Wednesday, February 17, 2010

The busy Server programmer's 10 step guide to building a quick and not so dirty UI prototype

Yes, yes..I know, you might be wondering why a Server programmer would ever want to do UI. Ha! And that too for a Demo?! Believe me, it's not painful and besides who wants to go to those snooty UX guys for help? :-)

If you know Java, you are already half way there. Just follow these simple steps during your *ahem* long coffee break and before you know it, you will be there. Just a little Java Swing and these simple steps:

Step 1:
Get the latest NetBeans IDE (6.8 as of Feb 2010). You will not believe how far they've come. No, not even IntelliJ is as good as NetBeans for Swing development. Also make sure that you have JDK 6 (update 18+) or newer installed.

Step 2:
Install and fire up NetBeans.

Step 3:
Create a  new Desktop application project.


Step 4:
Start dragging and dropping the things you need on to the form. Yes, as easy as that.You will notice that NetBeans guides you while placing the components on the screen. It's beautiful. What you won't realize is that there's a magic class called GroupLayout. That along with NetBeans almost shows you how to aesthetically place widgets even if you are the type who wears shorts, a faded t-shirt, a pony tail and slippers to work.

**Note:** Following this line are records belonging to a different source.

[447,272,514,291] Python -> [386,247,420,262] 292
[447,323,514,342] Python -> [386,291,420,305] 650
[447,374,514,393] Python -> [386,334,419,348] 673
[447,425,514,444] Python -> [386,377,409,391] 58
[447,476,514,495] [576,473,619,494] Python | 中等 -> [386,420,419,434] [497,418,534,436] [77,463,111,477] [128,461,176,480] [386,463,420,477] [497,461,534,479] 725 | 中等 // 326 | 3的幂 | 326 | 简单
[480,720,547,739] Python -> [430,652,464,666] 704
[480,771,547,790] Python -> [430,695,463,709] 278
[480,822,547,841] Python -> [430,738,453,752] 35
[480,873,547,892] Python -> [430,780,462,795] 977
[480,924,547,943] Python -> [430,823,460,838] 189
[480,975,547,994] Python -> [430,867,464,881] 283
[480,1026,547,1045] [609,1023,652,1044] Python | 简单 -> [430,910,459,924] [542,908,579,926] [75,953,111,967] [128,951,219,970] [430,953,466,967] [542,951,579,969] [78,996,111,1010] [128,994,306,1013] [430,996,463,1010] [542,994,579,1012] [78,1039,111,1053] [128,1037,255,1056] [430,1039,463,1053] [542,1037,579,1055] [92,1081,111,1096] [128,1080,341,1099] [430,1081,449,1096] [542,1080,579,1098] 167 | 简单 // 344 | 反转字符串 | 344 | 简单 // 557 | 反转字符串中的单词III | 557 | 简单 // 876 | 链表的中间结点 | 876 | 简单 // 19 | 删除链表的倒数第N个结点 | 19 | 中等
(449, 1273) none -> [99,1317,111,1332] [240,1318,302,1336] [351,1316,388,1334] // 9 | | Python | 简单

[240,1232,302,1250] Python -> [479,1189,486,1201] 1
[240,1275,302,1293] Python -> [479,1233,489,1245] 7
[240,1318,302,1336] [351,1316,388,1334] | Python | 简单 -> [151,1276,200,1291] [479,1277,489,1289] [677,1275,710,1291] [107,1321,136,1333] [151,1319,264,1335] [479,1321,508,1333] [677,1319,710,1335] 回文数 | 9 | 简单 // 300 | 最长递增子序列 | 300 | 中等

Just watch the guide lines/bars for alignment and drop them there. There are also those springy things that will move your components relative to the window size if you do it correctly. Play with it for a while and you will get the hang of it.

Step 5:
Double click the items and rename them - in-place. Yes, it's that easy.

Step 6:
Do you even vaguely remember the MVC Design pattern? Good, that's good enough. Now, just create a package called "control" and add an Action implementation for the buttons.

Step 7:
Go to the button and from the properties, choose the "action" and connect it to the Action class you just created. Once you create this, NetBeans does not automatically import the classes for you. So, go to the Source view and import these Action classes.

Step 8:
Since I pulled you into the MVC mire, we might as well go the one extra step and add a Model to it for the ComboBox. You might find it useful for a slightly fancier UI. Then, go to the action and you will find the model useful there - all your code will be typesafe, thanks to Models and Enums.

Step 9:
What? That's it. Didn't I tell you it'd be quick :-)

Step 10:
One last thing, if you really want to impress your better dressed team mates who shower everyday (a waste of water if you ask me). Add this property "" to the main Application's properties file. It'll make your app look you and your app a lot sexier, because people will think you own a Mac. Not really.

Hope it helps. Enjoy!


Ashwin Jayaprakash said...

Oh if you really want to go all out
on layouts (mostly for the web but) -

Ke Cai said...

Will the server programmers use Swing for UI prototype?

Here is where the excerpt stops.